Gefahrenbereich an der Birkländer Straße

Die Methode, die an der Peitinger Straße jetzt Unfälle verhindern soll, ist an der zweiten Gefahrenstelle das mit Abstand größte Problem: eingeschränkte Sicht. Beim Abbiegen von der Birkländer Straße nach links in die Dießener Straße ist die Einsicht wegen einer gut zwei Meter hohen Hecke gleich Null. Und der Verkehrsspiegel, der dort seit rund zehn Jahren steht, ist speziell zur kalten Jahreszeit ständig beschlagen oder zugefroren.

„Die Hecke muss auf jeden Fall geschnitten werden“, sagt Mewes. Und: Es wird an dieser Stelle ab sofort wieder regelmäßig geblitzt. Im Mai 2014 wurde aufgrund der bayernweiten Flurbereinigung die Zone 60, in der früher sehr oft geblitzt wurde, aufgehoben. Seither rasen die Autofahrer nicht selten mit wesentlich mehr als den erlaubten 80 km/h an der Birkländer Straße vorbei. Diese Temposünder möchte die Schongauer Polizei nun wieder einbremsen.
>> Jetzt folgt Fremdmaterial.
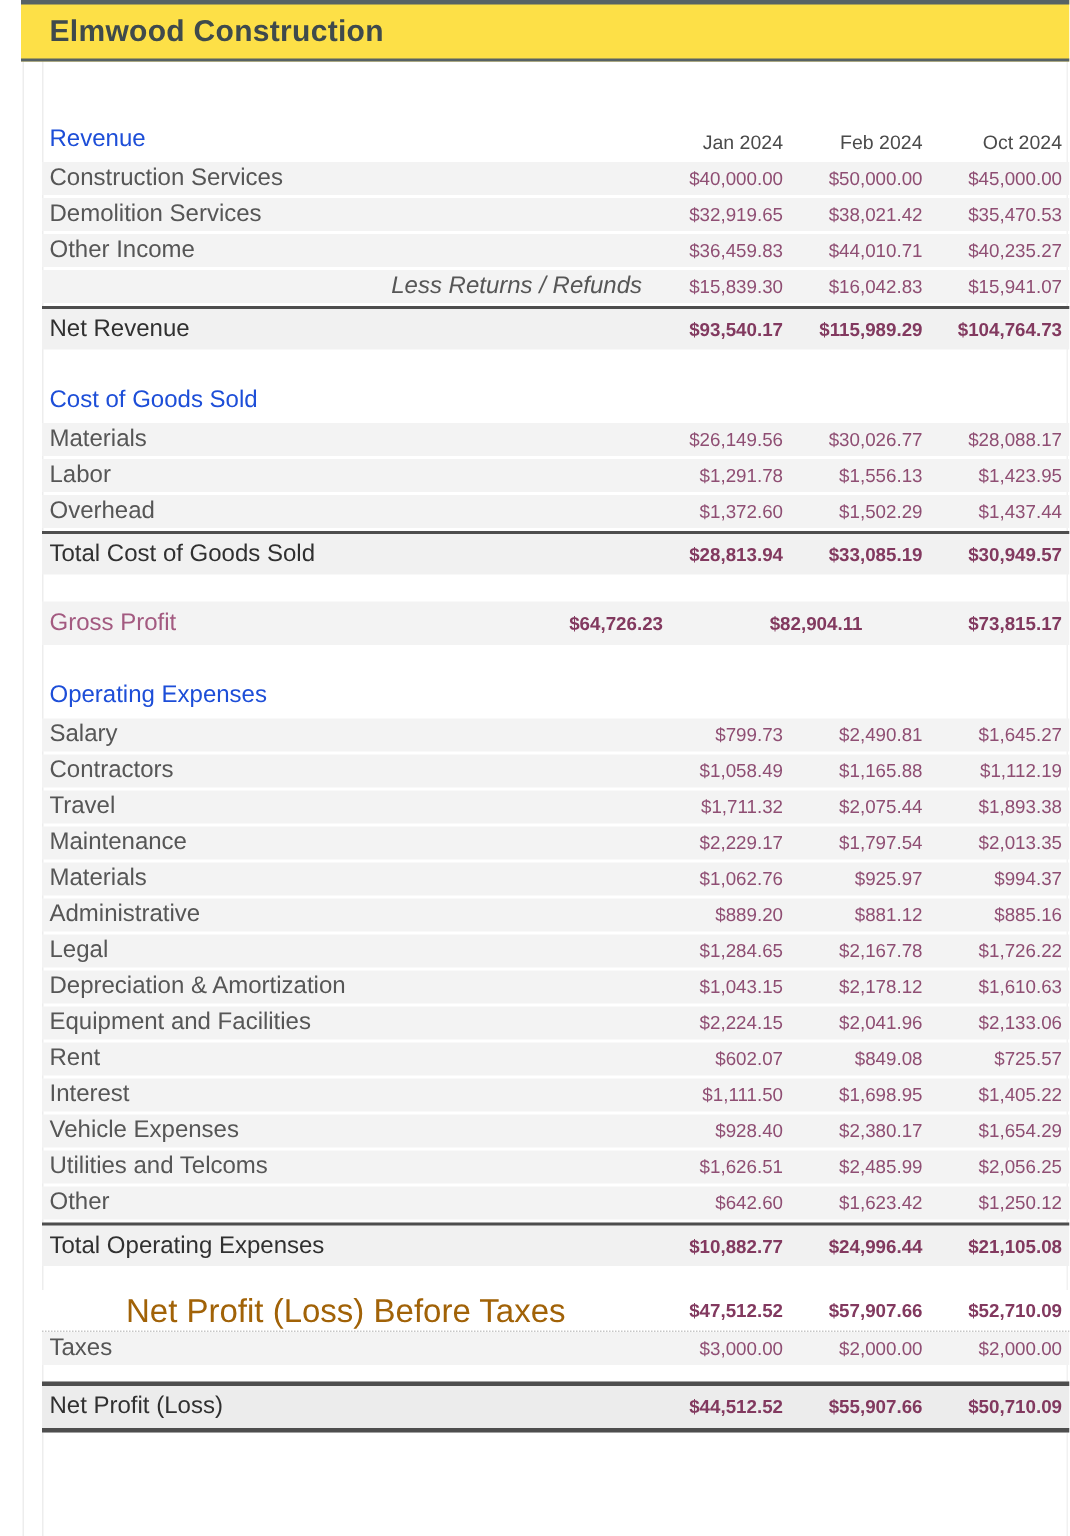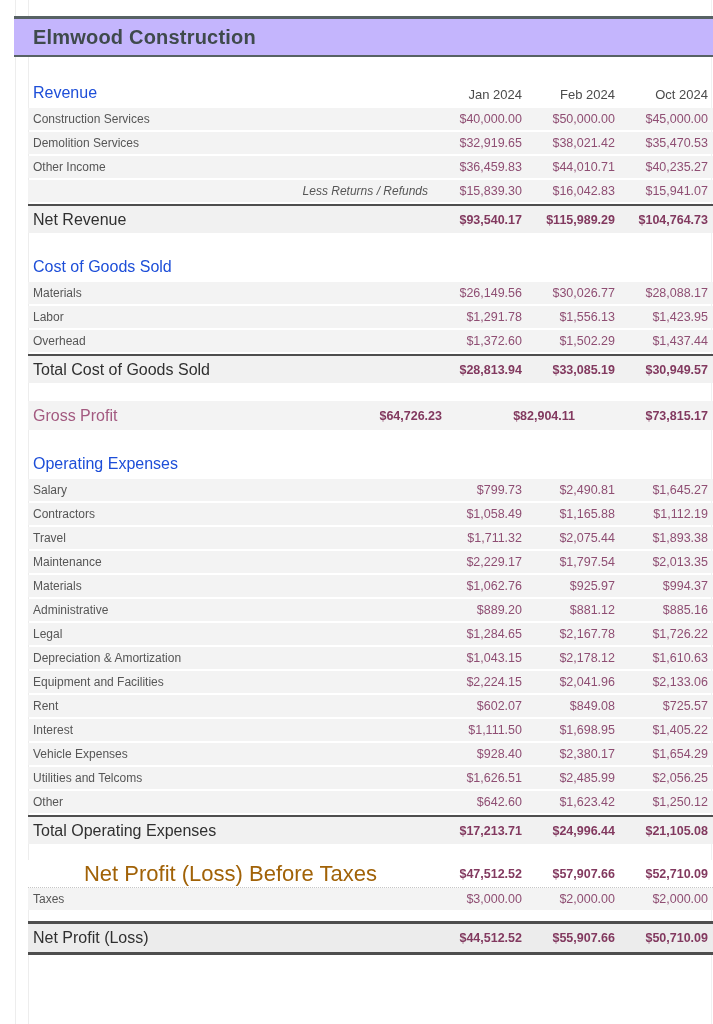"Elmwood Construction" .titlebar { background: #c4b5fd -> #fde047; top: 16px -> 0 }
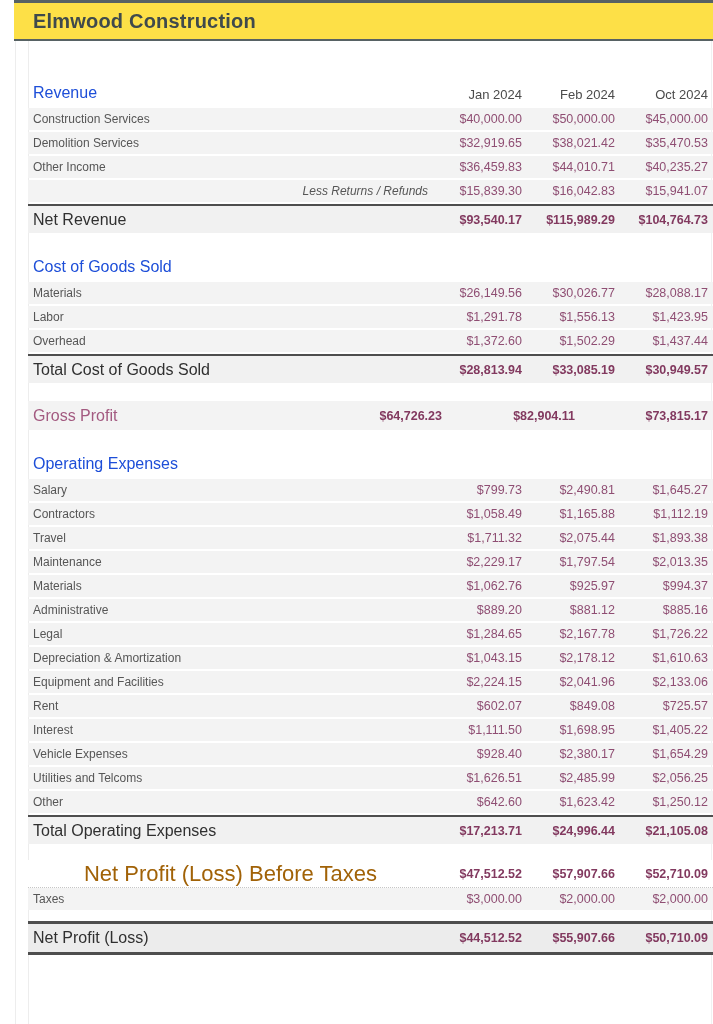"Construction Services" .lbl { font-size: 12px -> 16px }
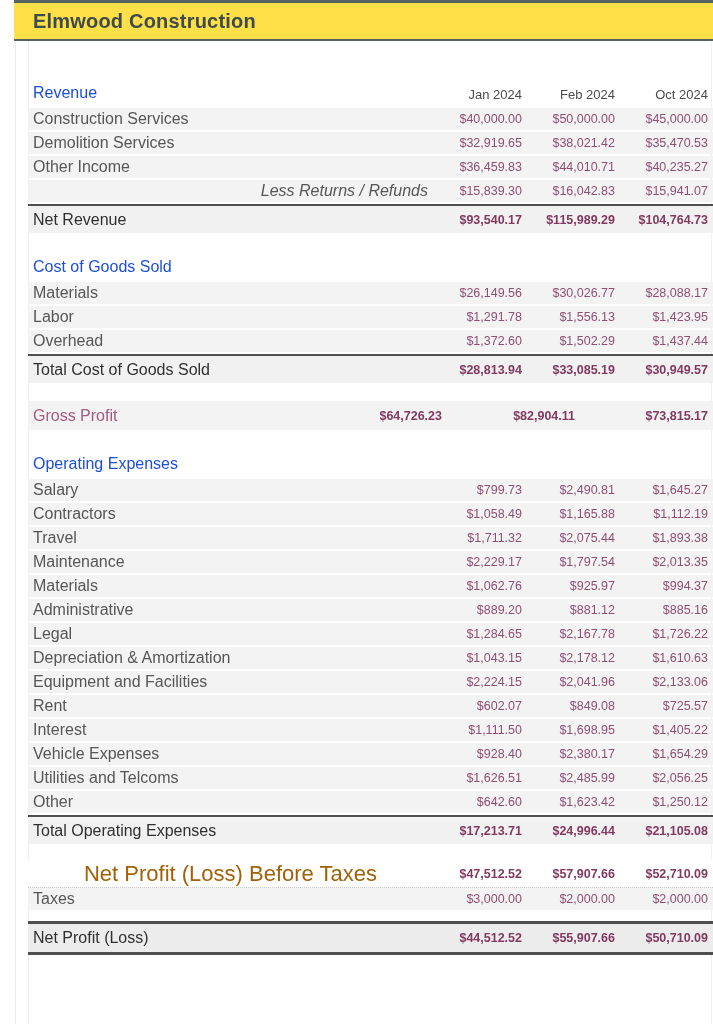"$17,213.71" div.val { text: $17,213.71 -> $10,882.77 }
Gefahrenbereich am oberen Herzogsägmühler Berg

Auf Fuß weg vom Gas rät Mewes an der dritten Gefahrenstelle so oder so. Die scharfe 90-Grad-Kurve am oberen Herzogsägmühler Berg wird häufig unterschätzt. „Deshalb werden wir dort zwei weitere Richtungstafeln anbringen.“ Vier statt zwei rote Pfeile sollen künftig noch deutlicher auf die Kurve hinweisen, die Autofahrer zu langsameren Fahren bewegen.

Ob Holztafel, Heckenschneiden, eventuell ein beschlagfreier Verkehrsspiegel und zusätzliche Richtungstafeln fruchten, zeigt sich in den kommenden Monaten. Was in jedem Falle hilft: Die Vernunft des Autofahrers. Mewes weißt ausdrücklich darauf hin: „Vor allem jetzt im Winter, bei plötzlich einsetzendem Schneefall, muss man auf dieser Strecke immer mit überfrierender Nässe rechnen.“ Zumal der Räumdienst trotz guter Vernetzung nicht überall gleichzeitig sein kann.